I have been getting present to the inquiry, what am I really committed to? I have a story which runs in the background of my life. It’s called ‘I’m messed up’. When I am committed to coming from what is possible in my life I get to see when my story of ‘I’m messed up’ is showing up. I get to stop and be present to it and choose. I get to see when I am starting to operate from childhood fears of abandonment, stories of lack and when I am stepping outside of self care and self love.
There is nothing wrong with the existence of the story ‘I’m messed up’. It’s part of my humanity and it will be there. What is so great is awareness of it. I don’t need to go to war with it, try to eradicate it, make it wrong. It’s just a story. It is a survival story that pops up in life and tries to keep it safe. It’s purpose is survival. It is not who I am, it is in itself a system.

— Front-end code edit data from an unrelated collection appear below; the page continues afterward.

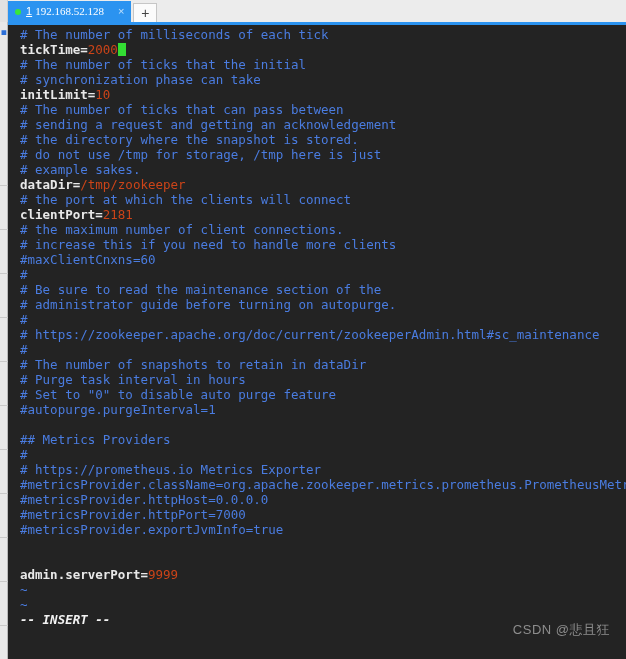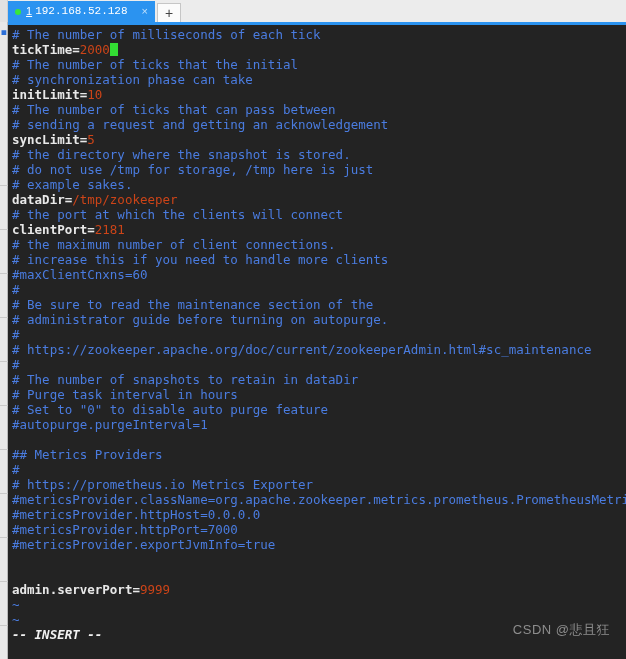--- a/index.html
+++ b/index.html
@@ -64,7 +64,7 @@
   }
   .tab-title {
     color: #ffffff;
-    font-family: Liberation Mono, monospace;
+    font-family: Liberation Serif, serif;
     font-size: 11px;
     line-height: 1;
     white-space: nowrap;

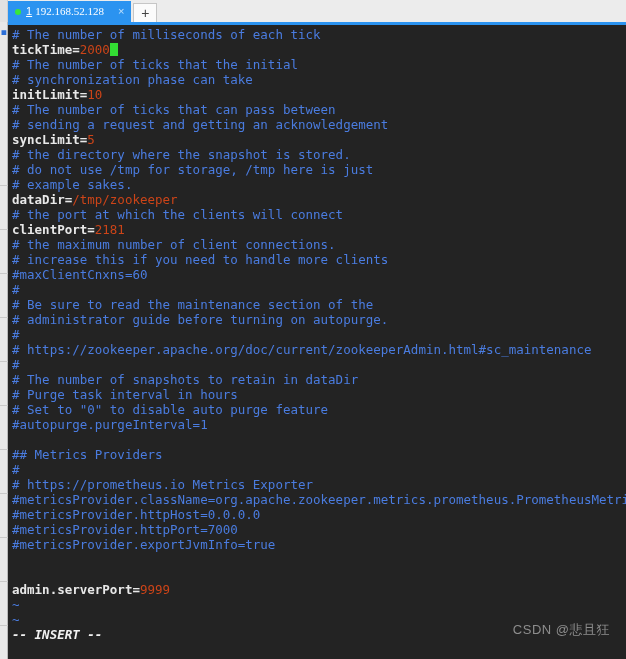--- a/index.html
+++ b/index.html
@@ -153,7 +153,7 @@
     font-size: 12.5px;
     white-space: pre;
     letter-spacing: 0px;
-    padding-left: 3px;
+    padding-left: 11px;
   }
   .c-comment { color: #4a7ce0; }
   .c-key     { color: #e8e8e8; font-weight: bold; }

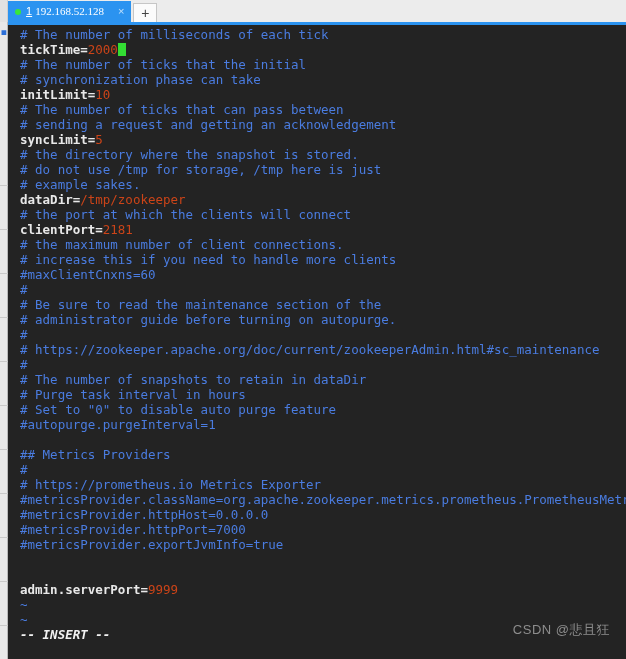--- a/index.html
+++ b/index.html
@@ -222,7 +222,6 @@
       <div class="line"><span class="c-key">initLimit=</span><span class="c-val">10</span></div>
       <div class="line"><span class="c-comment"># The number of ticks that can pass between</span></div>
       <div class="line"><span class="c-comment"># sending a request and getting an acknowledgement</span></div>
-      <div class="line"><span class="c-key">syncLimit=</span><span class="c-val">5</span></div>
       <div class="line"><span class="c-comment"># the directory where the snapshot is stored.</span></div>
       <div class="line"><span class="c-comment"># do not use /tmp for storage, /tmp here is just</span></div>
       <div class="line"><span class="c-comment"># example sakes.</span></div>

I know this system is not me, that’s not who I am, and I am aware it is part of how I operate as a human being. It will always be there, and, with awareness I learn each time how to get present to it and instead of operating from that story, choose to step into coming from sovereignty, trust and self love.
Every part of myself, even survival systems, seek to be accepted. It’s in self acceptance and embracement of who I am that I am kind to myself and learn how to love all of me. That I release a little bit each time the illusion of division within myself. I am not separate from any part of me. All of it is calling me to love myself.
So, what am I committed to? I am committed to being tender with myself. I am committed to self forgiveness. I am committed to choosing joy, relaxation and trust. When I recommitt to these things I get to be present to my ‘I’m messed up story’, allow it, and choose who I truly am- wholeness- instead of the system.